--- START ---

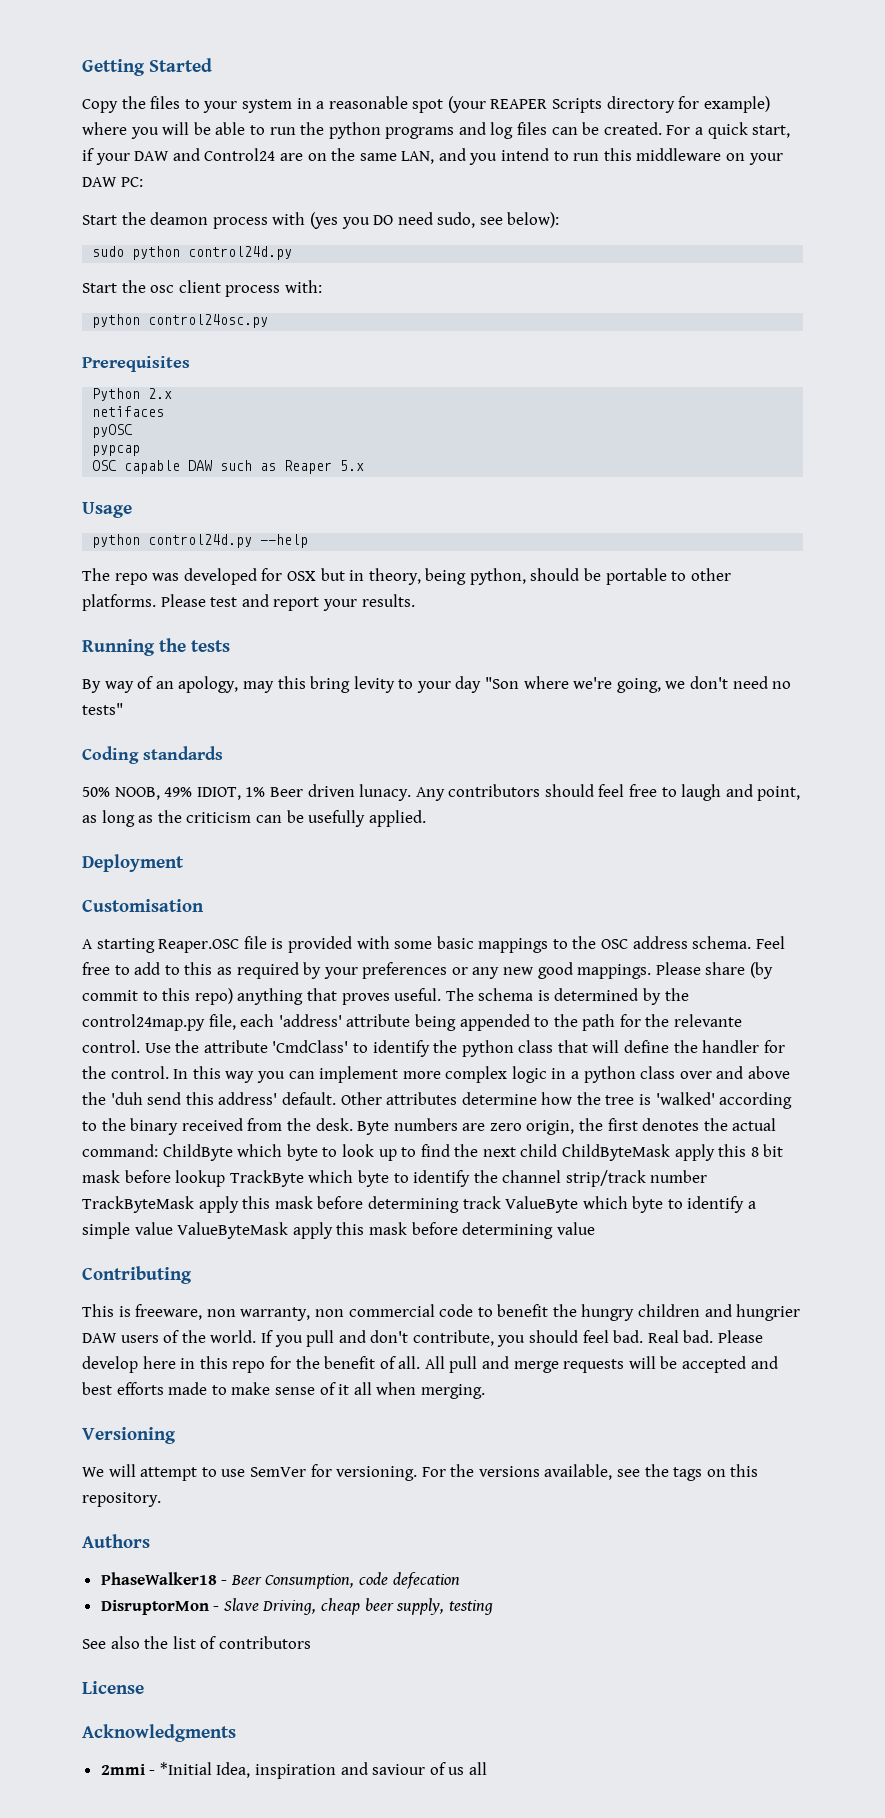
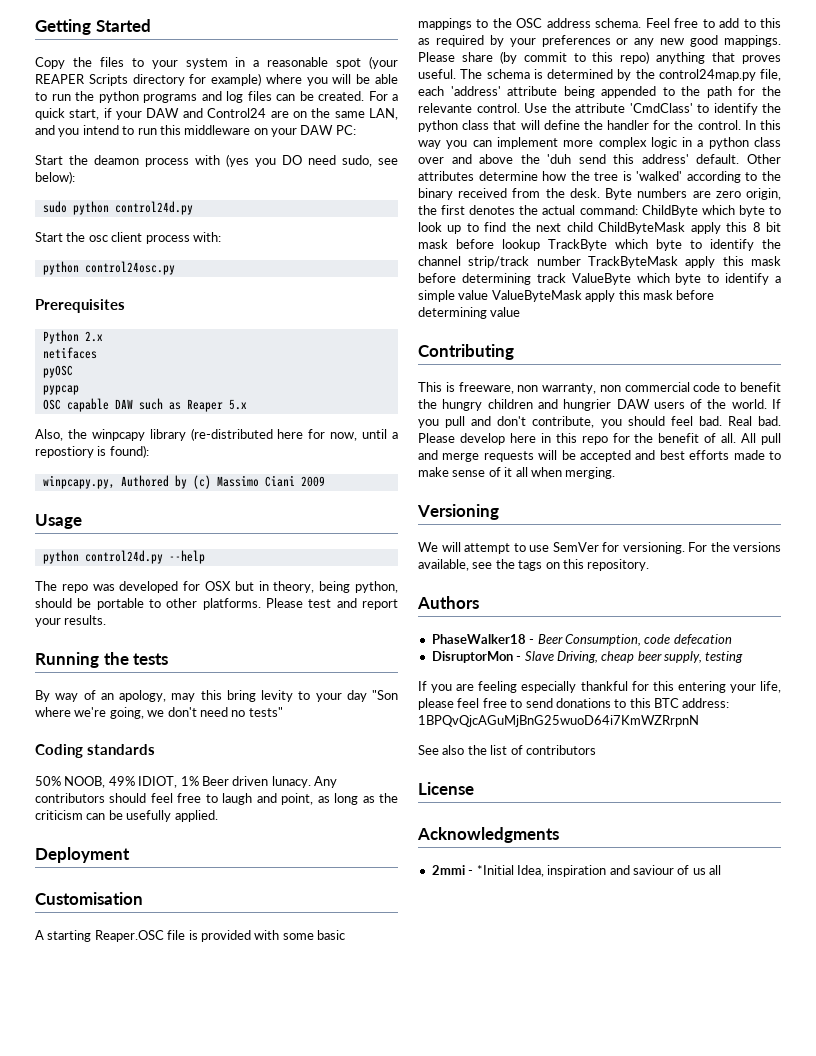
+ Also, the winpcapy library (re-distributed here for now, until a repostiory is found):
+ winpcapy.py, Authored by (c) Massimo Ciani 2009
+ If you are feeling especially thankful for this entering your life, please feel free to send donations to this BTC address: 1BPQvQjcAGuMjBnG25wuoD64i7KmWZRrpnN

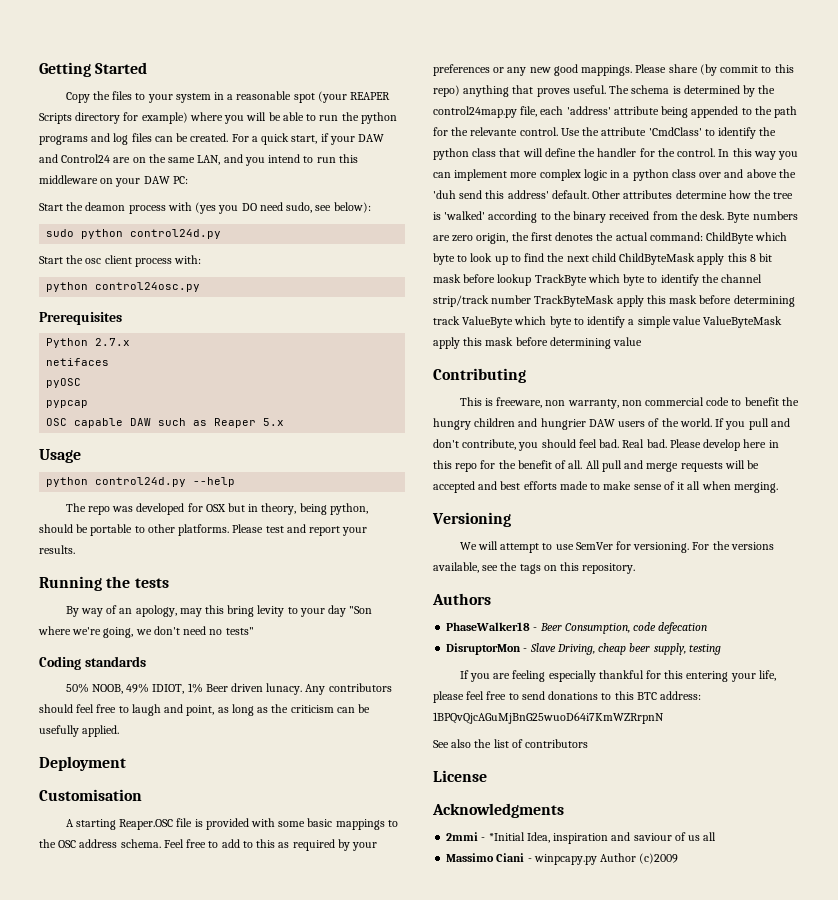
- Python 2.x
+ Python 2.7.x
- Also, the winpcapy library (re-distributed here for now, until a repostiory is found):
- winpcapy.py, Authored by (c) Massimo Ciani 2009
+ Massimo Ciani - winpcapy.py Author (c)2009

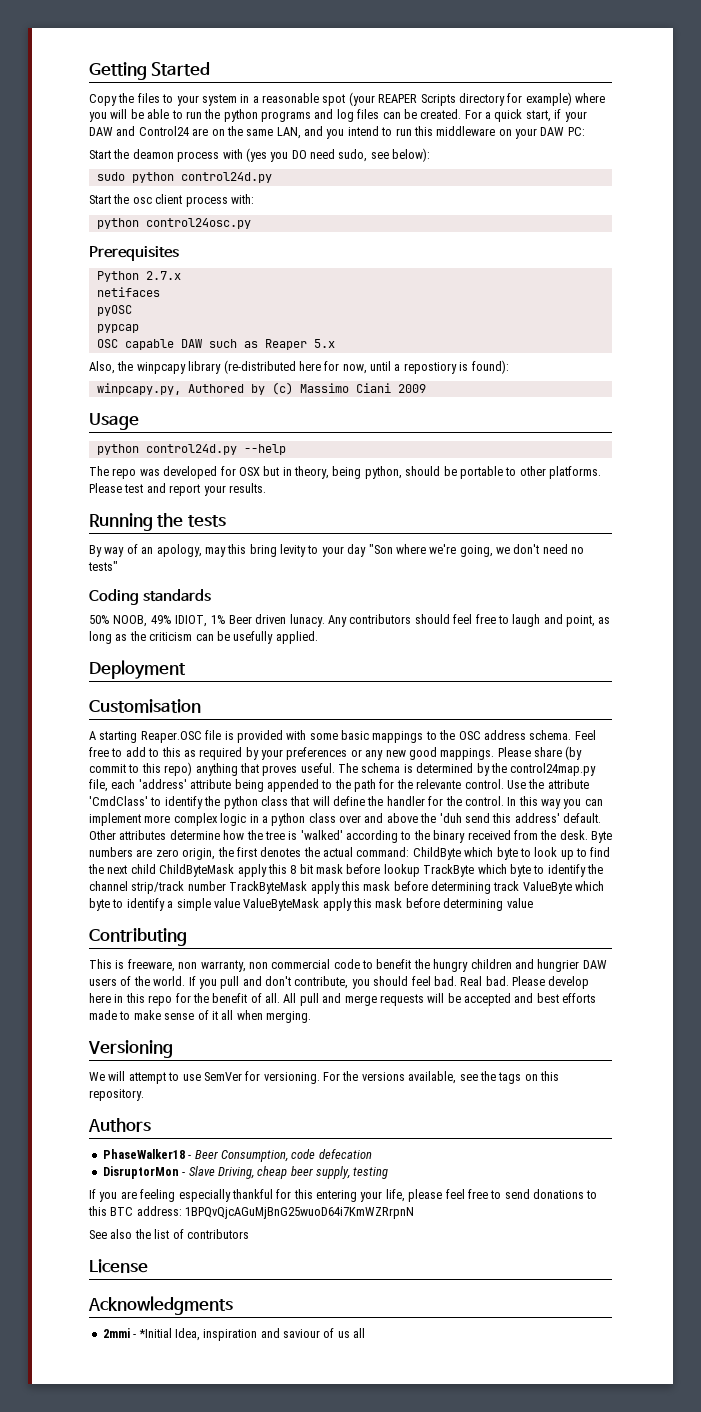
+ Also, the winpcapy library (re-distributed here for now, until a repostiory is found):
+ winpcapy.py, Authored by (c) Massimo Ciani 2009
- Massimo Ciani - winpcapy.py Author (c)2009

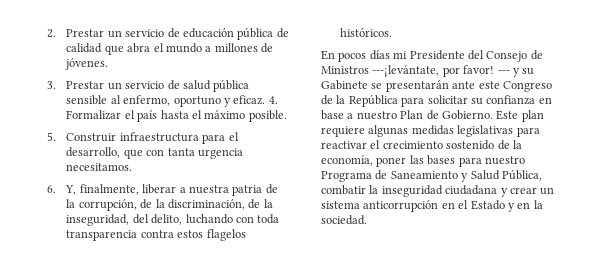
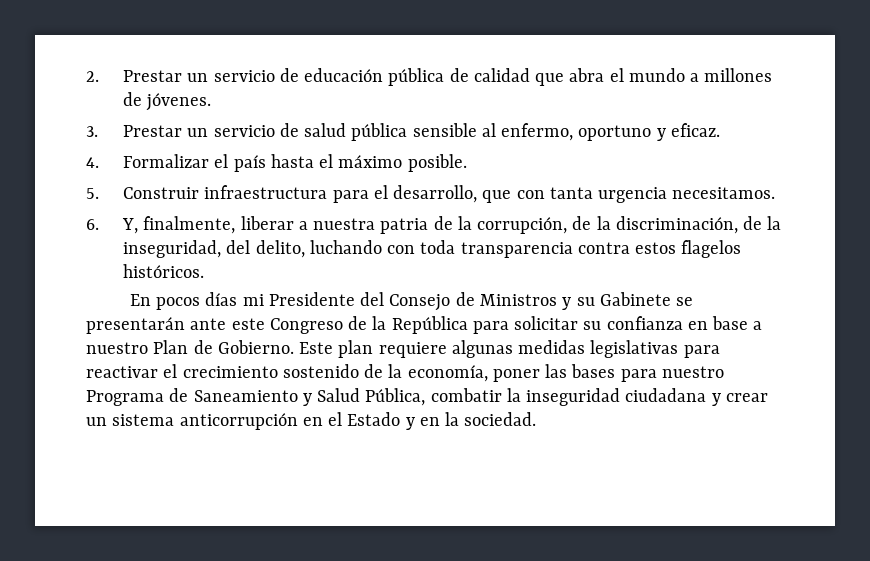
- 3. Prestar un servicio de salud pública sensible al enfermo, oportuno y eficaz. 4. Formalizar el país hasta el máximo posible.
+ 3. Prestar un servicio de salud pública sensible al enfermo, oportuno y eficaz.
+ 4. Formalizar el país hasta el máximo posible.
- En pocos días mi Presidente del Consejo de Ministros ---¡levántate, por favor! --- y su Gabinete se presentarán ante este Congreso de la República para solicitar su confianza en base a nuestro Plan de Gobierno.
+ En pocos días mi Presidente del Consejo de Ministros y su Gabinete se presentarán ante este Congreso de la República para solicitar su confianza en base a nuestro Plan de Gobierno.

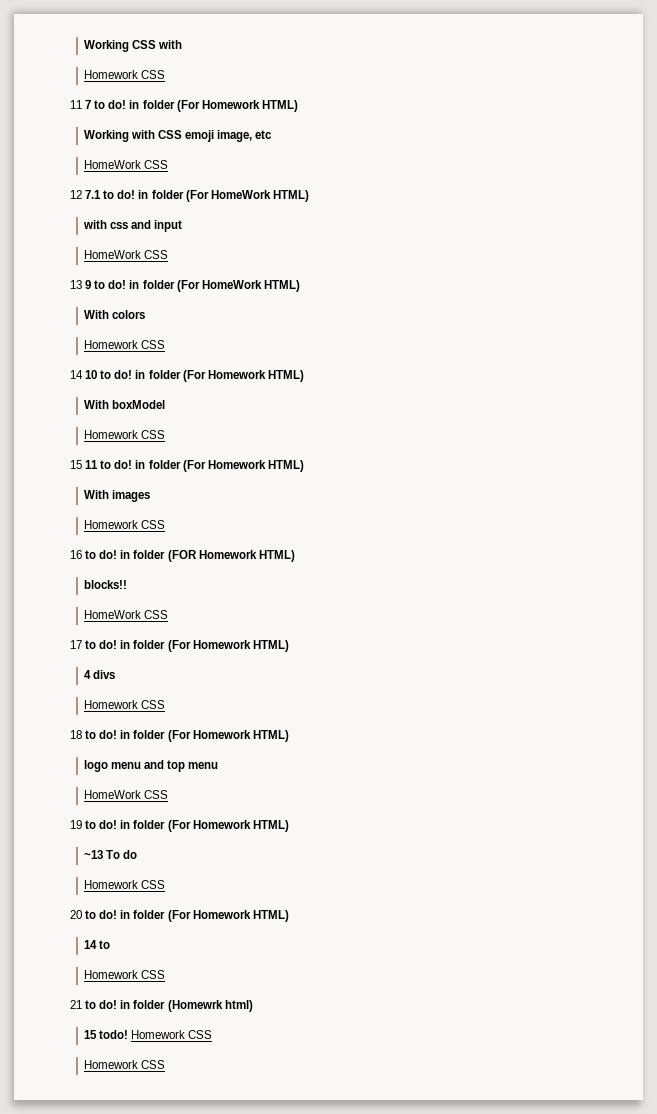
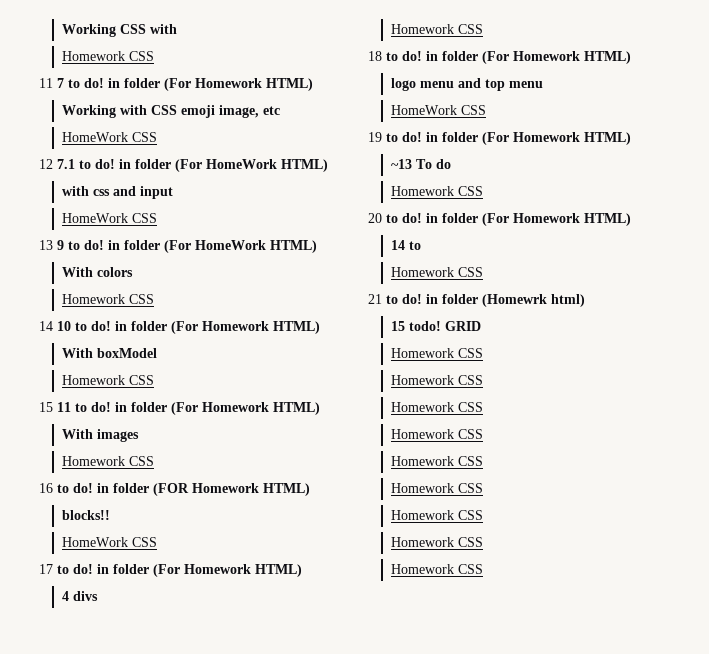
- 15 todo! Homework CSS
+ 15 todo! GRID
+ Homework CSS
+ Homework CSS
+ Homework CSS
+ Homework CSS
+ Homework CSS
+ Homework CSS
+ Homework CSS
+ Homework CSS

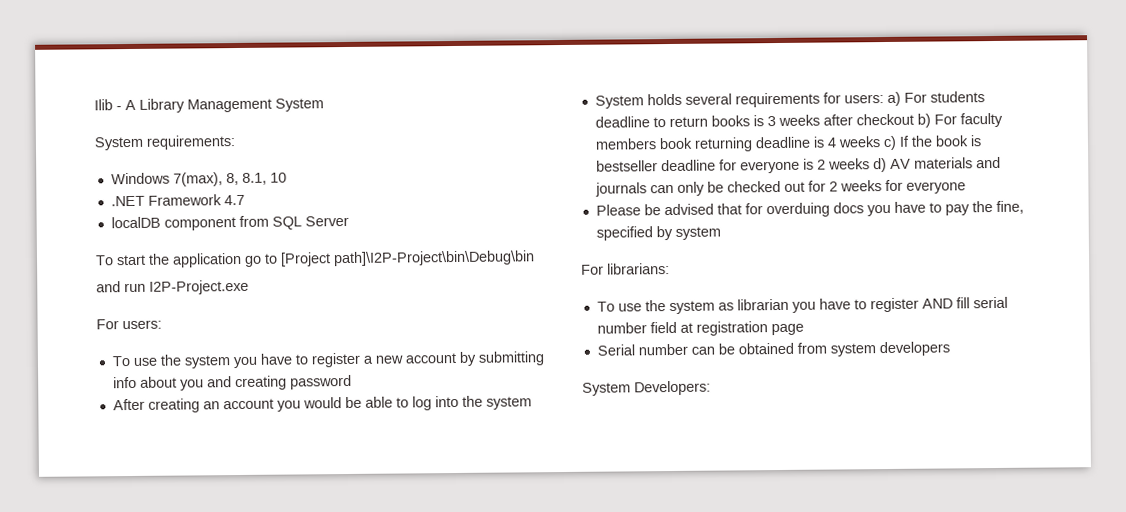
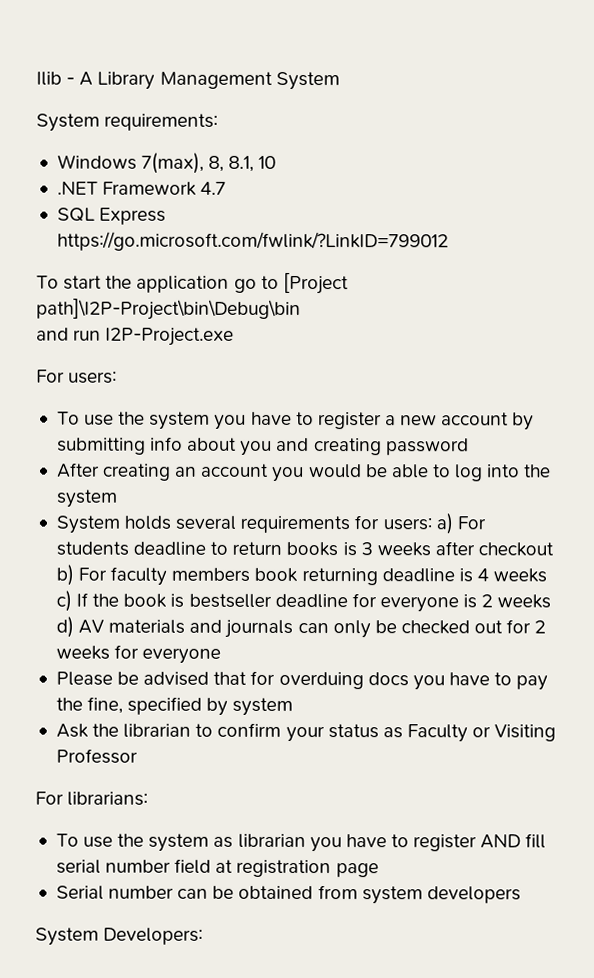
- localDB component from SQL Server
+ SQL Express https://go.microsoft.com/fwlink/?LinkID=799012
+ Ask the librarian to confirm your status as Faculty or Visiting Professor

--- END ---

- _Task goal_: Lines containing the word "país" are to be pulled from the records and copied.

- _Answer section_:
- 3. Prestar un servicio de salud pública sensible al enfermo, oportuno y eficaz. 4. Formalizar el país hasta el máximo posible.
+ 4. Formalizar el país hasta el máximo posible.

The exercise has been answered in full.